Lab 02 — Training Loop Best Practices
Phase 3: PyTorch | Week 7-8
A good training loop is the difference between a model that diverges and one that trains reliably. These patterns appear in every production codebase.
Learning Objectives
- Build a production-grade training loop with validation
- Implement early stopping, gradient clipping, and checkpointing
- Compare LR schedulers: StepLR, CosineAnnealingLR, OneCycleLR
- Use Automatic Mixed Precision (AMP) correctly on GPU
- Debug training instability with gradient norm monitoring
Theory
The Complete Training Loop
for epoch in range(n_epochs):
model.train()
for batch in train_loader:
optimizer.zero_grad(set_to_none=True) # slightly faster than zero
with autocast(device_type='cuda'): # AMP
loss = criterion(model(x), y)
scaler.scale(loss).backward()
scaler.unscale_(optimizer)
clip_grad_norm_(model.parameters(), max_norm=1.0)
scaler.step(optimizer)
scaler.update()
scheduler.step()
model.eval()
with torch.no_grad():
val_loss = evaluate(model, val_loader)
Automatic Mixed Precision (AMP)
FP32: 32-bit floats — full precision, more memory.

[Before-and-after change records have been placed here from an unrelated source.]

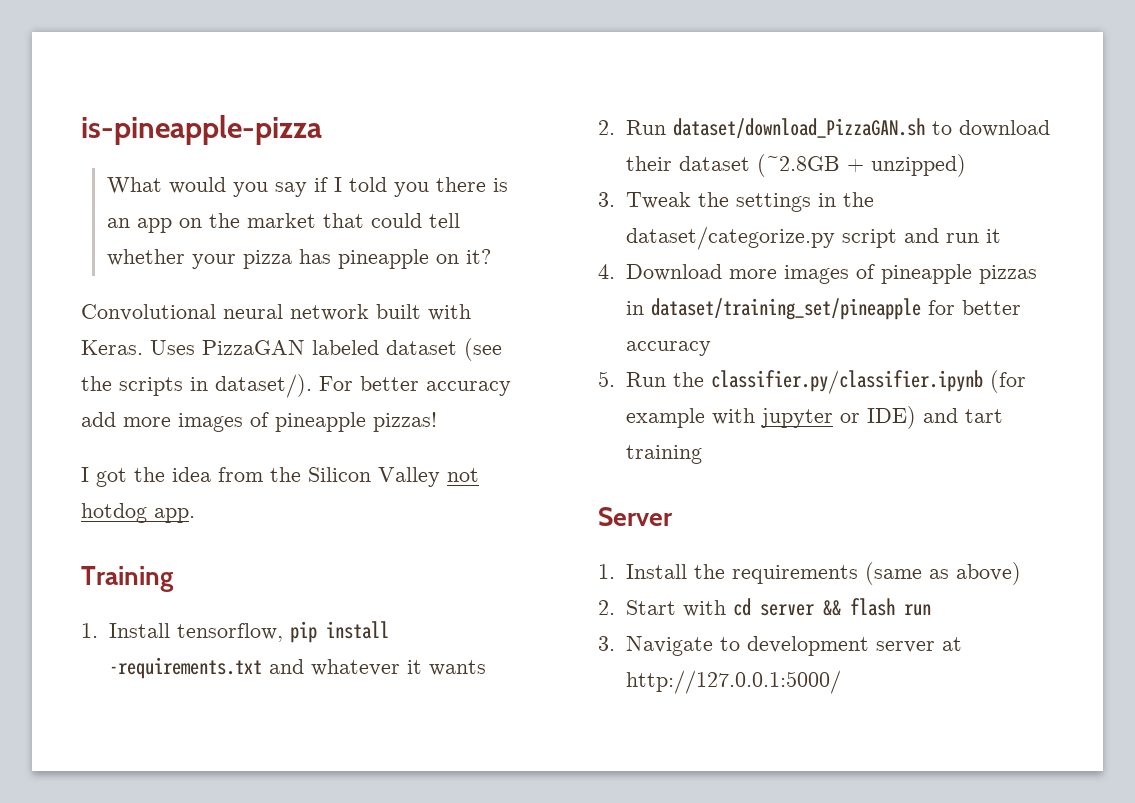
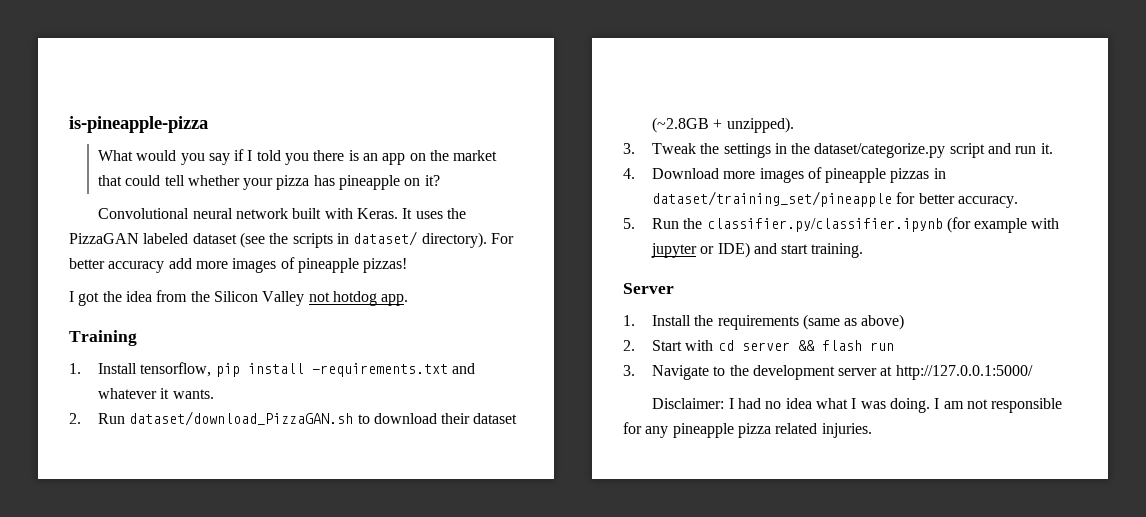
- Uses PizzaGAN labeled dataset (see the scripts in dataset/).
+ It uses the PizzaGAN labeled dataset (see the scripts in dataset/ directory).
- 1. Install tensorflow, pip install -requirements.txt and whatever it wants
+ 1. Install tensorflow, pip install -requirements.txt and whatever it wants.
- 2. Run dataset/download_PizzaGAN.sh to download their dataset (~2.8GB + unzipped)
+ 2. Run dataset/download_PizzaGAN.sh to download their dataset (~2.8GB + unzipped).
- 3. Tweak the settings in the dataset/categorize.py script and run it
+ 3. Tweak the settings in the dataset/categorize.py script and run it.
- 4. Download more images of pineapple pizzas in dataset/training_set/pineapple for better accuracy
+ 4. Download more images of pineapple pizzas in dataset/training_set/pineapple for better accuracy.
- 5. Run the classifier.py/classifier.ipynb (for example with jupyter or IDE) and tart training
+ 5. Run the classifier.py/classifier.ipynb (for example with jupyter or IDE) and start training.
- 3. Navigate to development server at http://127.0.0.1:5000/
+ 3. Navigate to the development server at http://127.0.0.1:5000/
+ Disclaimer: I had no idea what I was doing. I am not responsible for any pineapple pizza related injuries.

FP16: 16-bit floats — 2× smaller, Tensor Core acceleration (16× faster on A100).
Loss scaling: FP16 has small dynamic range (~$10^{-4}$ to $10^4$). Gradients can underflow to 0. Scale loss by large factor $S$, then divide gradients by $S$ before update.
PyTorch GradScaler handles this automatically. Dynamic scaling: halves $S$ on overflow, doubles $S$ every 2000 steps.
BF16: Brain Float 16 — same exponent range as FP32 but fewer mantissa bits. No loss scaling needed. Preferred on A100/H100.
Gradient Clipping
Prevents exploding gradients (common in RNNs, deep networks):
$$\text{if} |\nabla| > \text{max_norm}: \quad \nabla \leftarrow \nabla \cdot \frac{\text{max_norm}}{|\nabla|}$$
torch.nn.utils.clip_grad_norm_(model.parameters(), max_norm=1.0)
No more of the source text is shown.